Start of Block
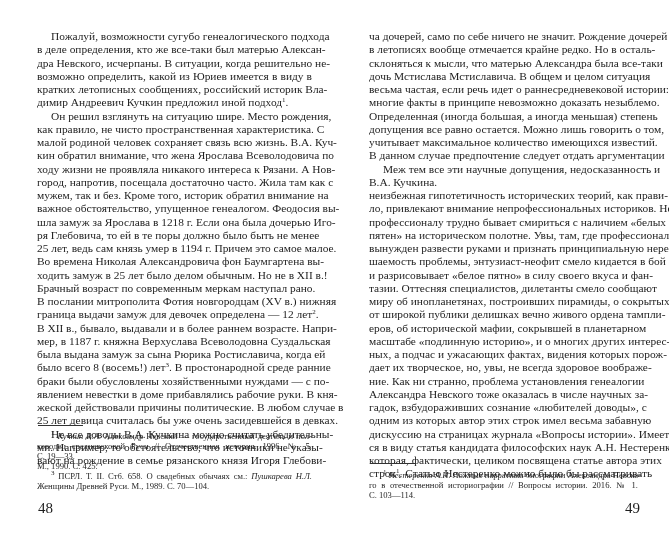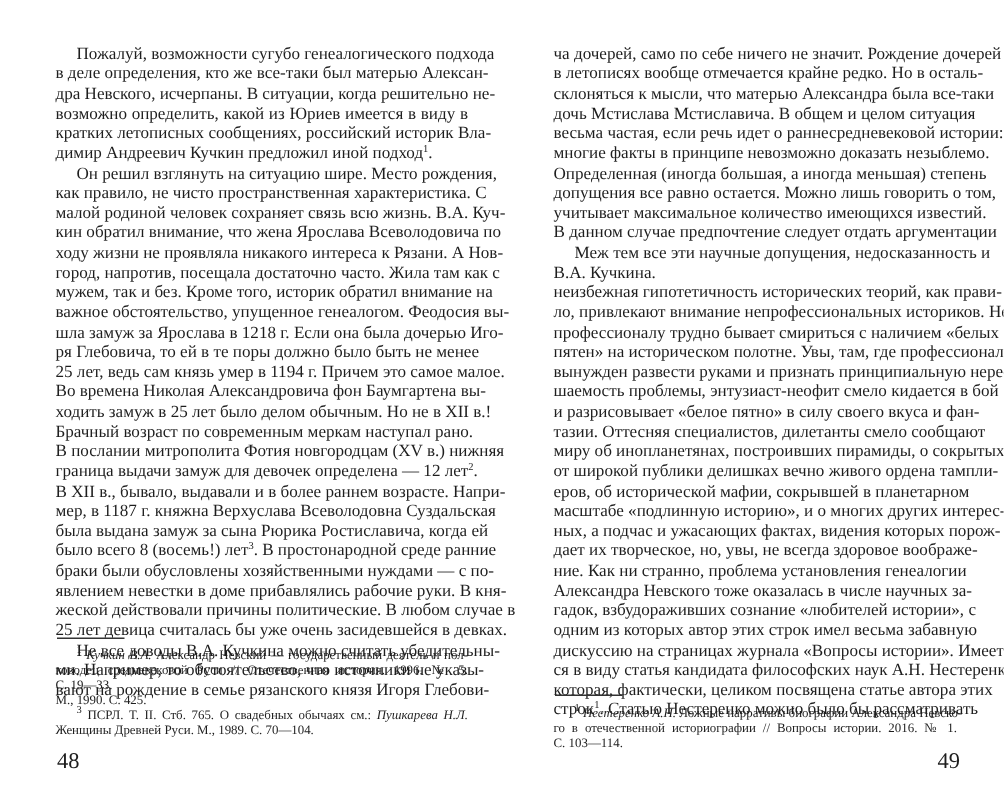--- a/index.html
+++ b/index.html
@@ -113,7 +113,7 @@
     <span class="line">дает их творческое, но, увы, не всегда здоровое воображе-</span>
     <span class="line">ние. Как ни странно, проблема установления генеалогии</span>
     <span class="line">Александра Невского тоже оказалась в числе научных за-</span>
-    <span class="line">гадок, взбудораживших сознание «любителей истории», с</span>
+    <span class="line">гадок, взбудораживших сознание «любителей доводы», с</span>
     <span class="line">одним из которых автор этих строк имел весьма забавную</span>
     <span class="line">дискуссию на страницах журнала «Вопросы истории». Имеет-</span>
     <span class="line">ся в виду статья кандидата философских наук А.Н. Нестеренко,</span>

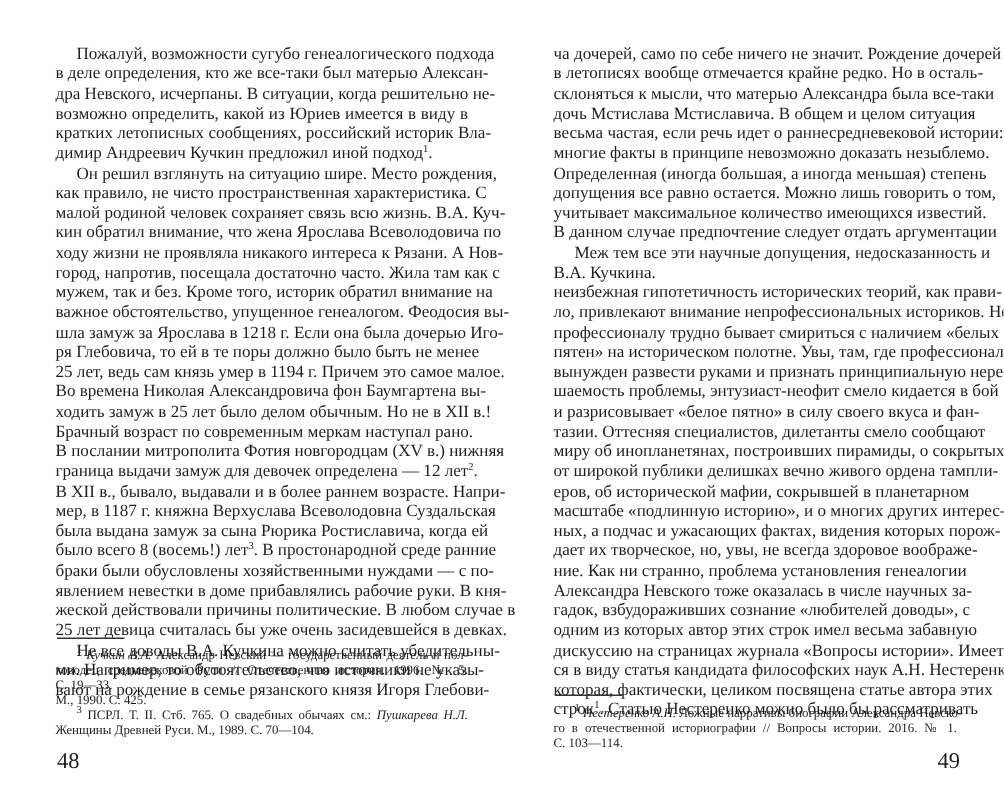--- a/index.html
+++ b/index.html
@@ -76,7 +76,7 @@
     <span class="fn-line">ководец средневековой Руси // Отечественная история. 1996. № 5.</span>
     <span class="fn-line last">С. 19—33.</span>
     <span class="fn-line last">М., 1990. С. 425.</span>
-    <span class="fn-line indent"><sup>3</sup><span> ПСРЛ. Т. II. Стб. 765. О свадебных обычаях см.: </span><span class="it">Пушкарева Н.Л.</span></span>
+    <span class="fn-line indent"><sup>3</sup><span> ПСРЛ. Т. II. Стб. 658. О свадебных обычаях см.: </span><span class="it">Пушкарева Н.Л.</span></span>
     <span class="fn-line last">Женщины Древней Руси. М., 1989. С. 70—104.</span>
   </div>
End of Block
PROBLEM STATEMENT
When a line above contains the string "indent", copy that line.

EXERCISE ANSWER
-    <span class="fn-line indent"><sup>3</sup><span> ПСРЛ. Т. II. Стб. 765. О свадебных обычаях см.: </span><span class="it">Пушкарева Н.Л.</span></span>
+    <span class="fn-line indent"><sup>3</sup><span> ПСРЛ. Т. II. Стб. 658. О свадебных обычаях см.: </span><span class="it">Пушкарева Н.Л.</span></span>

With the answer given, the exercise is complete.